Latrunculin indeed causes microridges to disassemble, but it also disassembles pegs, disrupts cell-cell junctions, makes cells and animals sick, and causes significant cell death in the skin. For these reasons it would not be an appropriate tool for these experiments. By contrast, the CK666 treatment regime we used did not notably affect cell-cell junctions or cell viability.

6) Subsection “Plakin-keratin interactions stabilize microridges”, related to Figure 7: the authors compare double mutant animals expressing full-length Evpl and Ppl to those expressing Evpl and Ppl head-rod domains, "to test if Plakin-keratin binding plays a role in stabilization." While the videos are convincing as to the differences in dynamics, can the authors look directly at keratin localization (perhaps using the Krt17 BAC transgenic?) to determine whether the loss of the Plakin tail domains did indeed affect keratin localization in microridges? This would be a useful control.

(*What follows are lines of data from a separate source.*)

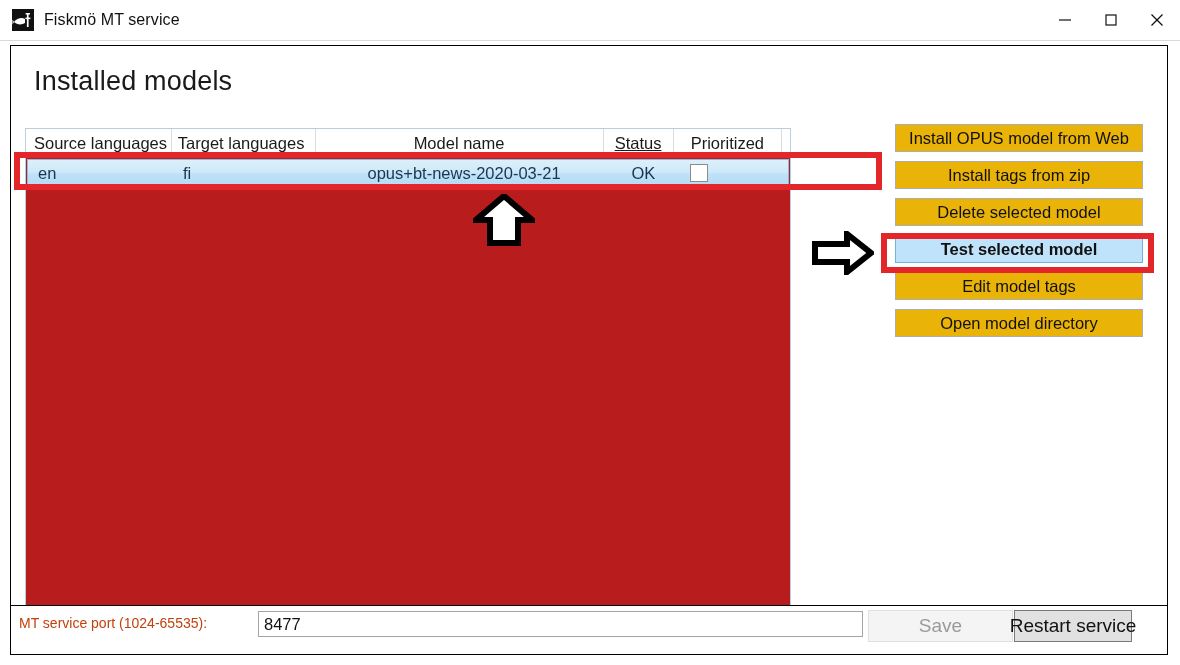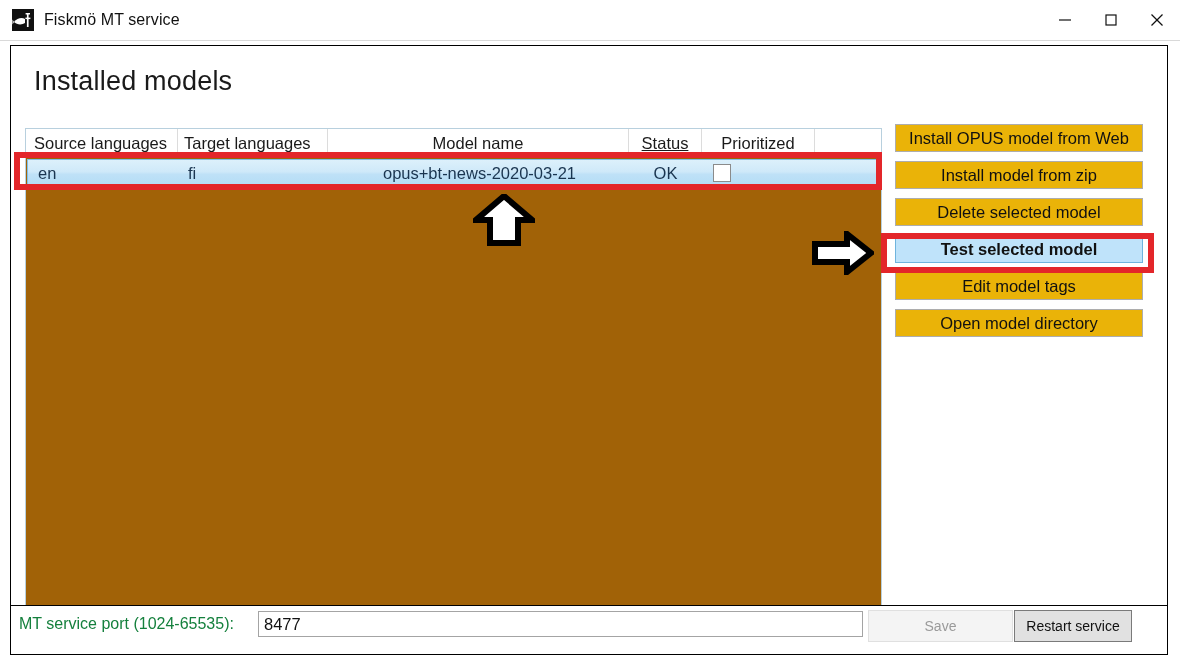--- a/index.html
+++ b/index.html
@@ -84,11 +84,11 @@
   .listview {
     position: absolute;
     left: 14px; top: 82px;
-    width: 857px;
+    width: 766px;
     height: 492px;
     border: 1px solid #b8d0de;
     box-sizing: border-box;
-    background: #a16207;
+    background: #b91c1c;
   }
   .lv-header {
     display: flex;

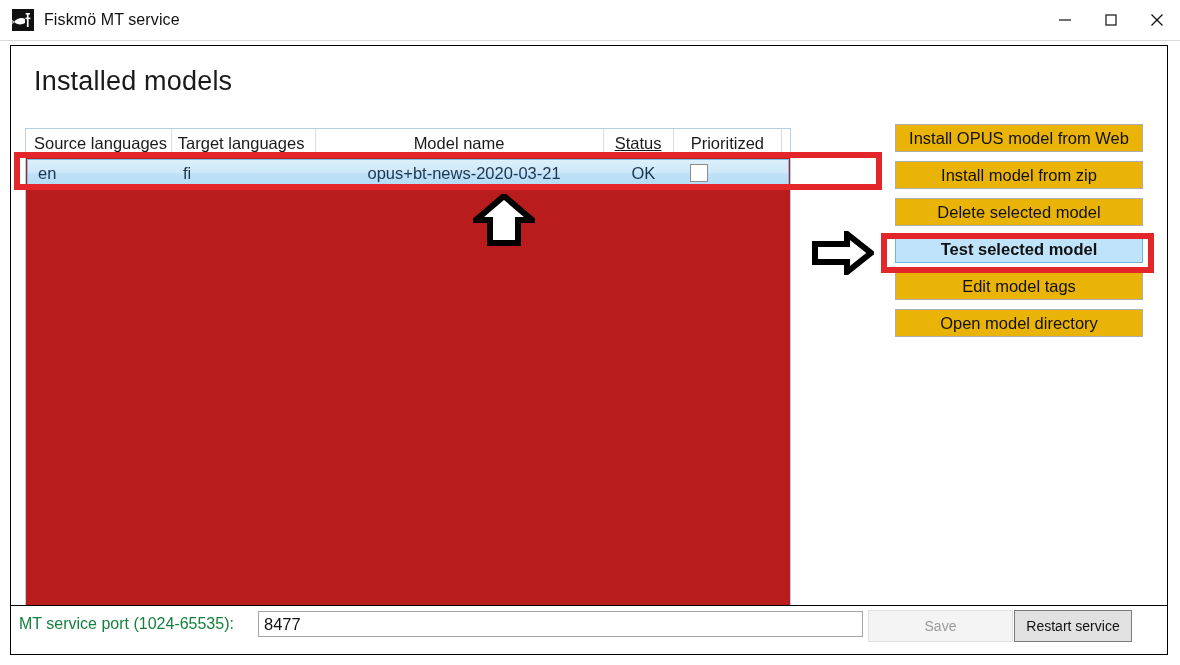--- a/index.html
+++ b/index.html
@@ -319,7 +319,7 @@
 
   <div class="side-buttons">
     <div class="btn">Install OPUS model from Web</div>
-    <div class="btn">Install model from zip</div>
+    <div class="btn">Install tags from zip</div>
     <div class="btn">Delete selected model</div>
     <div class="btn highlight">Test selected model</div>
     <div class="btn">Edit model tags</div>

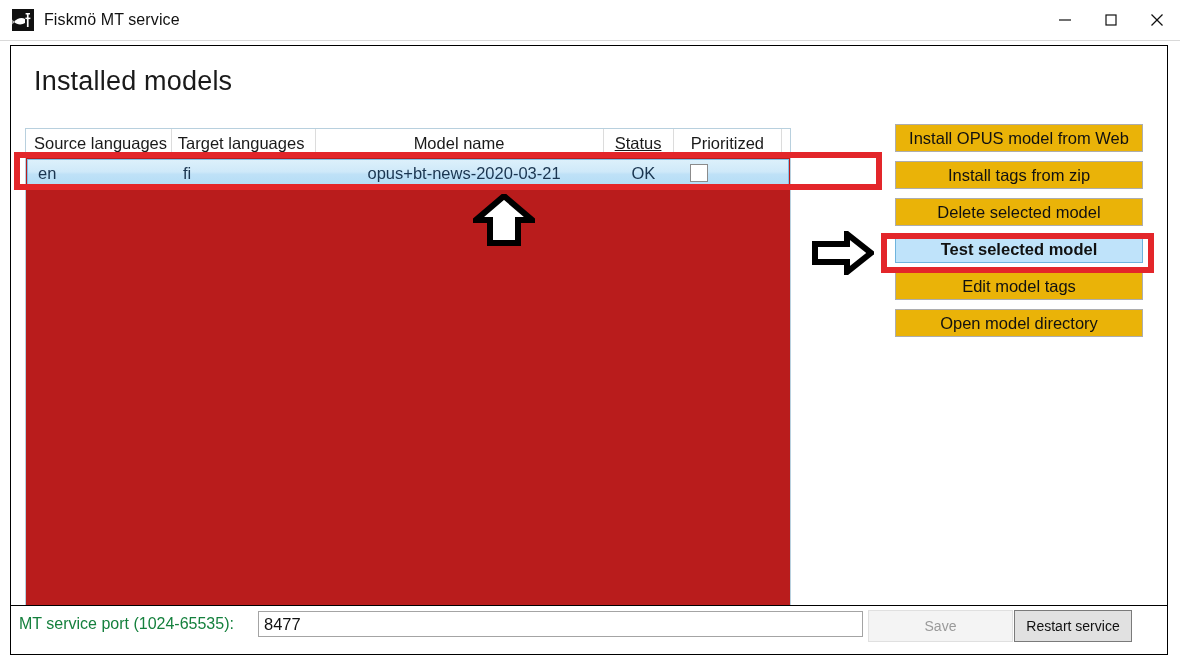--- a/index.html
+++ b/index.html
@@ -187,8 +187,8 @@
   .port-label {
     position: absolute;
     left: 8px; top: 9px;
-    font-size: 16px;
-    color: #15803d;
+    font-size: 14px;
+    color: #c2410c;
     white-space: nowrap;
   }
   .port-input {

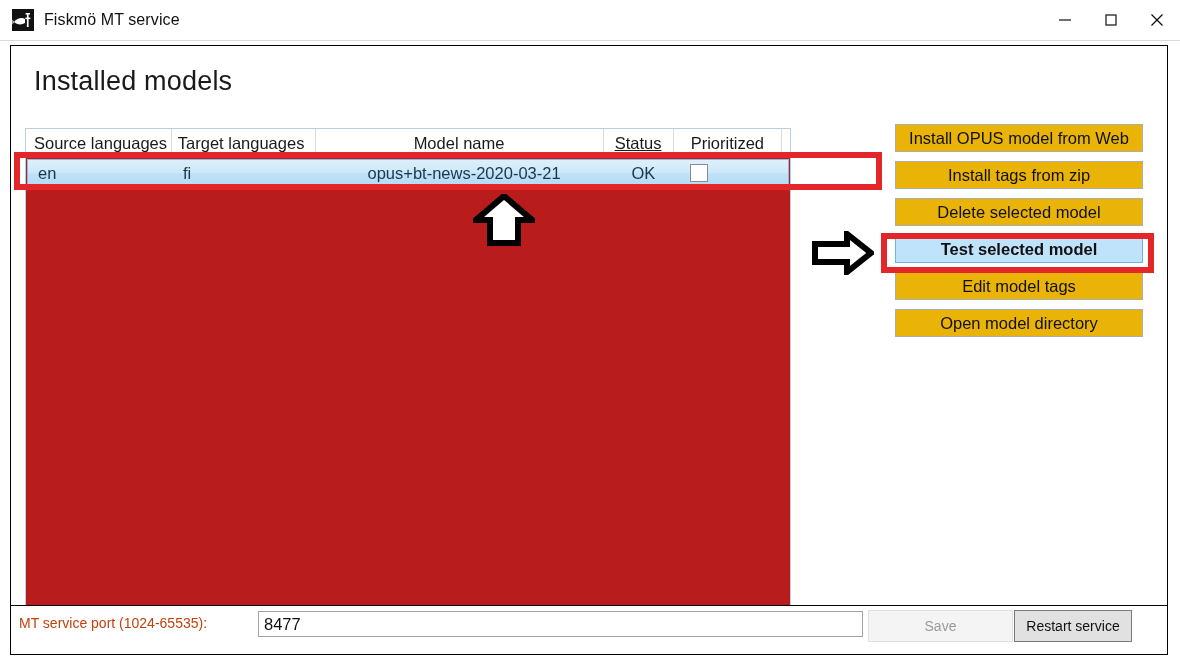--- a/index.html
+++ b/index.html
@@ -213,7 +213,7 @@
     display: flex;
     align-items: center;
     justify-content: center;
-    font-size: 14px;
+    font-size: 19px;
     box-sizing: border-box;
     white-space: nowrap;
     font-family: "Liberation Sans", sans-serif;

This was an excellent suggestion. Unfortunately, although we made considerable efforts to carry out this experiment, we were unable to overcome technical challenges. To address this question we injected two separate plasmids encoding the head-rod domains of Evpl and Ppl, along with a Krt17 BAC reporter, into double mutants, and needed to identify cells expressing all three constructs simultaneously. Unfortunately, we were not able to achieve rescue with tripartite expression, even in controls expressing full-length Evpl and Ppl. This experiment should be possible when we have transgenic lines, which we plan to create for future studies. For now, we realize that our interpretation (i.e. protrusions in cells expressing the head-rod domains are less stable due to a deficit in keratin recruitment) is based on an assumption that these protrusions lack keratin. Although the suggested experiment would have been the definitive way to test this assumption, we believe that the rest of the data in our paper, and previous biochemical work with these proteins, make this a reasonable assumption.